Adam James Berkhoel (born May 16, 1981) is an American former professional ice hockey goaltender who played in the National Hockey League (NHL) with the Atlanta Thrashers. He was drafted 240th overall in the 2000 NHL Entry Draft by the Chicago Blackhawks.

Playing career
Prior to his professional career, Berkhoel attended Stillwater High School before he backstopped the University of Denver to the 2004 NCAA title, with a memorable 1–0 shutout of the University of Maine in the Championship game, including stopping a six-on-three skaters advantage for Maine in the final 90 seconds of the contest. The opposing goaltender in that game was Jimmy Howard.
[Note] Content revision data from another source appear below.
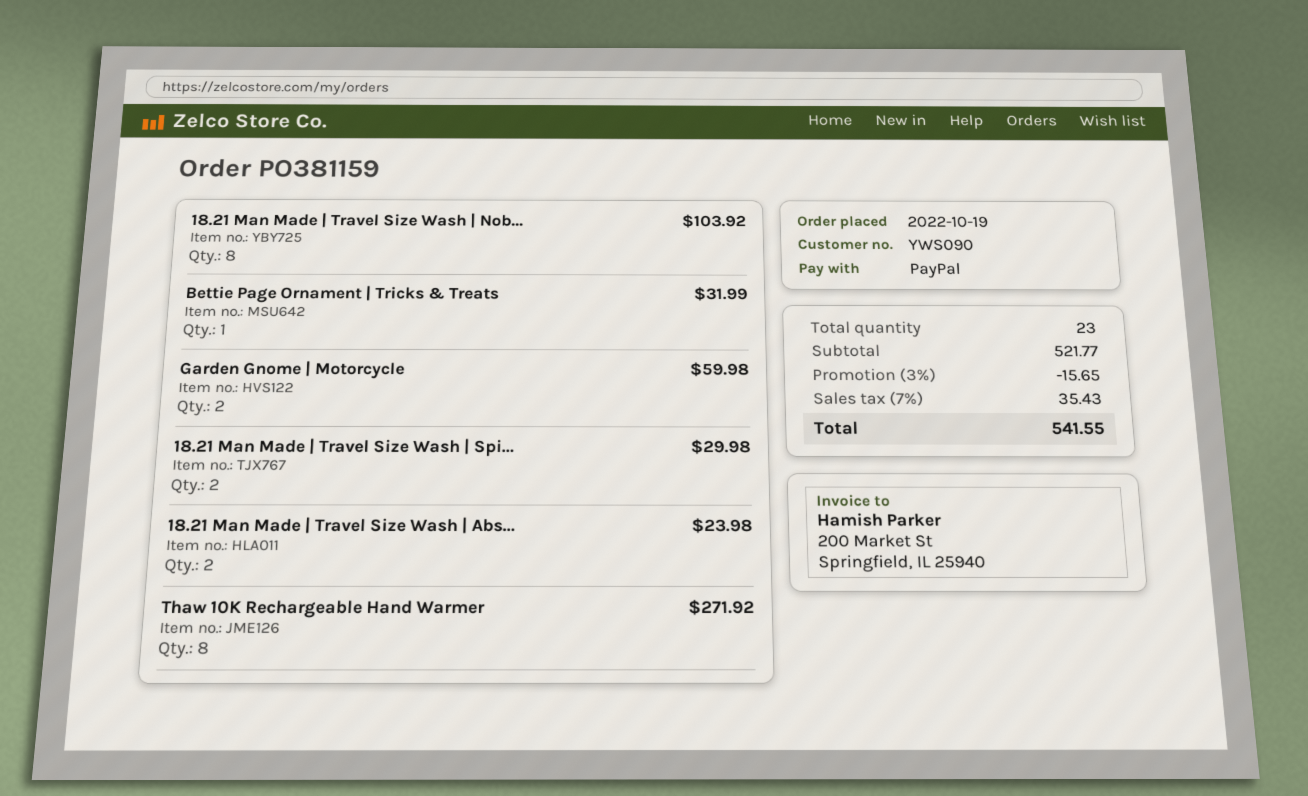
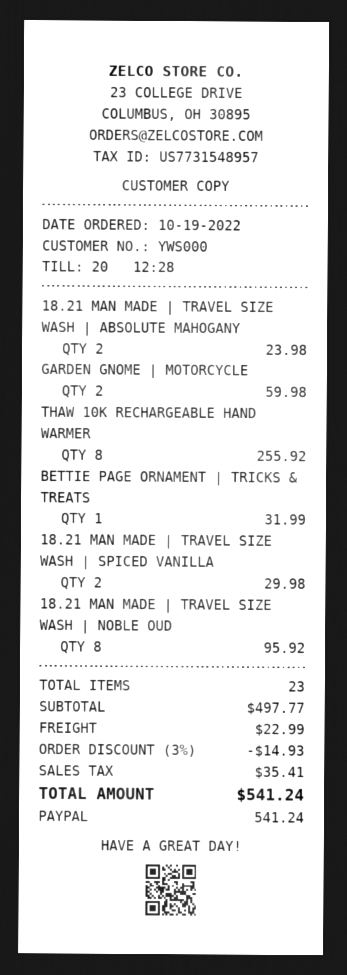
customer number: YWS090 -> YWS000
18.21 Man Made | Travel Size Wash | Nob...: 8 for 103.92 -> 8 for 95.92
Thaw 10K Rechargeable Hand Warmer: 8 for 271.92 -> 8 for 255.92
subtotal: 521.77 -> 497.77
discount: 3% = 15.65 -> 3% = 14.93
shipping: none -> 22.99
tax: 35.43 -> 35.41
total: 541.55 -> 541.24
Howard and Berkhoel would later become teammates in Grand Rapids in 2007–08.

Berkhoel was originally drafted by the Chicago Blackhawks in 2000 but was eventually traded to the Atlanta Thrashers for future considerations. He played his first set of NHL games once the Thrashers ran into goaltending troubles in the 2005–06 season where he went 2–4–1 in seven full games while posting a .882 SV% and a 3.80 GAA along with one shutout. The Thrashers opted not to re-sign him, and Berkhoel signed with the Buffalo Sabres during the offseason preceding the 2006–07 season.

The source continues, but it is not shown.